__DESCRIPTION OF THE TASK__: Please give back, exactly as written, the lines from the line with "font-size: 28px ->" to the line with "text-decoration: none ->" in the listing below, leaving out all pictures.

------ DATASET CONTENT

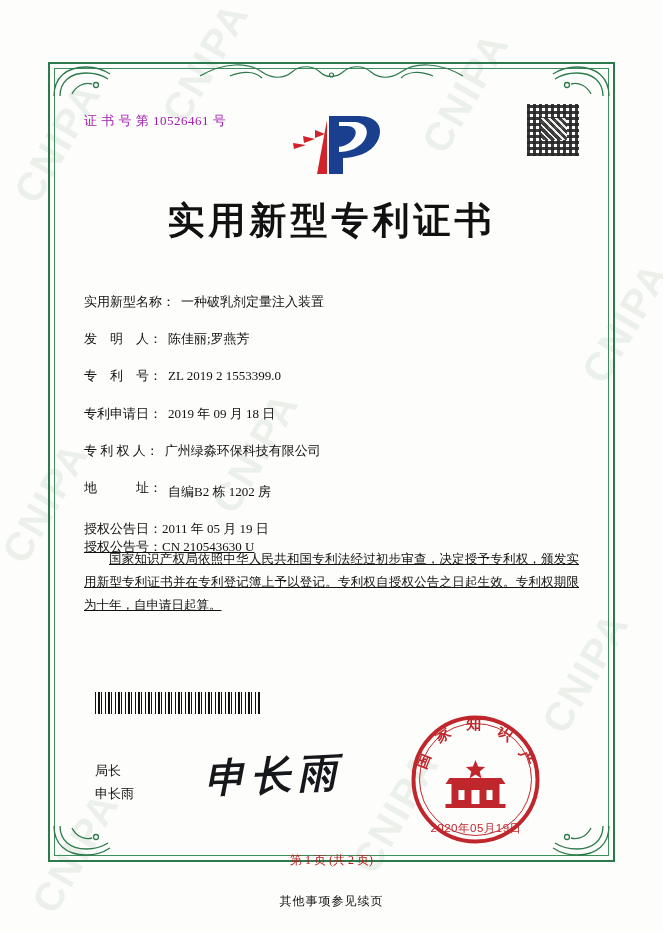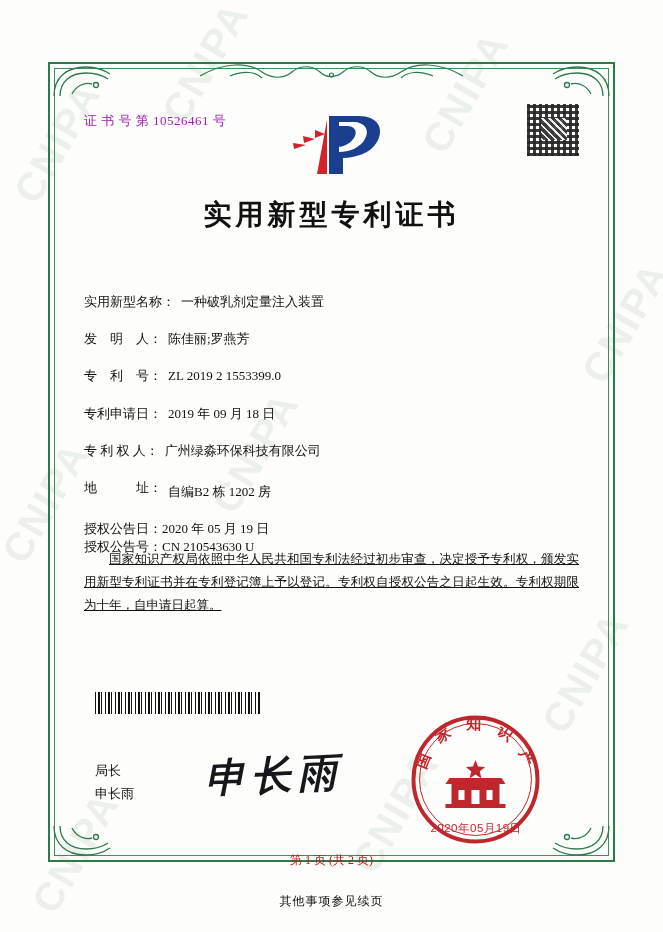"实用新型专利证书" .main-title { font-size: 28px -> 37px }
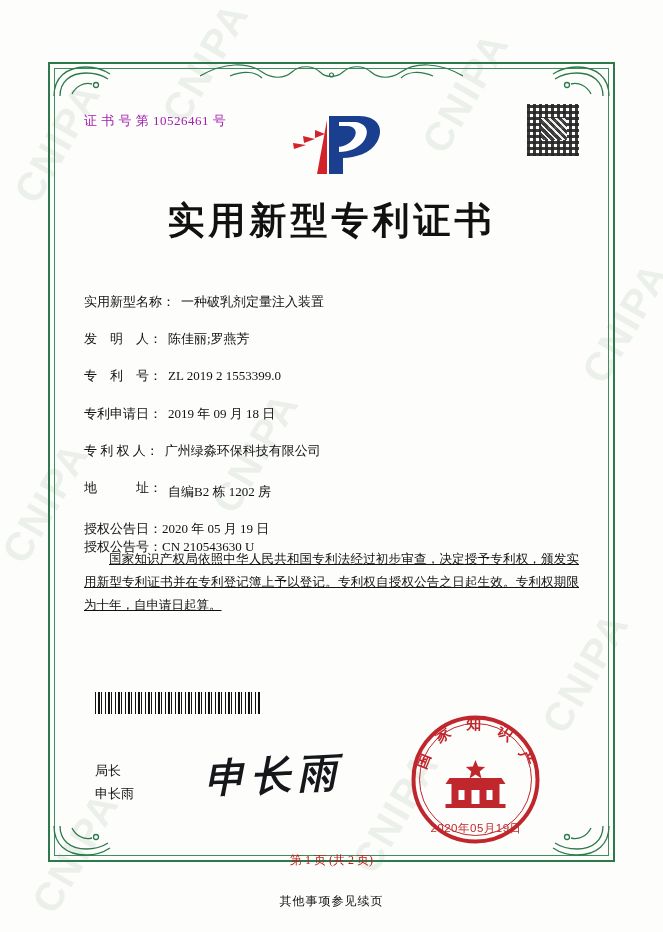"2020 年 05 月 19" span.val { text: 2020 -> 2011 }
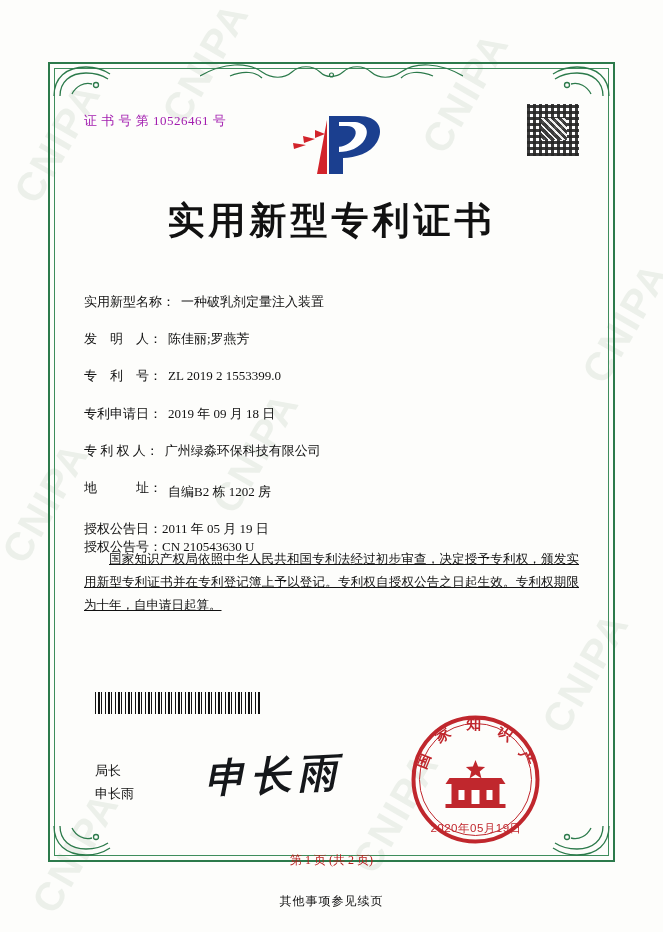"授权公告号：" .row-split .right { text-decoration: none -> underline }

------------
------ DATASET CONTENT

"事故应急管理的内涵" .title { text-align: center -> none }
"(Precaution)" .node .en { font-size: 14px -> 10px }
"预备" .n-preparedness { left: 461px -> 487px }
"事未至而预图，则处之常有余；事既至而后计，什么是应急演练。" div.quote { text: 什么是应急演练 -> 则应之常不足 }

------------

__ANSWER TO THIS TASK__:
"实用新型专利证书" .main-title { font-size: 28px -> 37px }
"2020 年 05 月 19" span.val { text: 2020 -> 2011 }
"授权公告号：" .row-split .right { text-decoration: none -> underline }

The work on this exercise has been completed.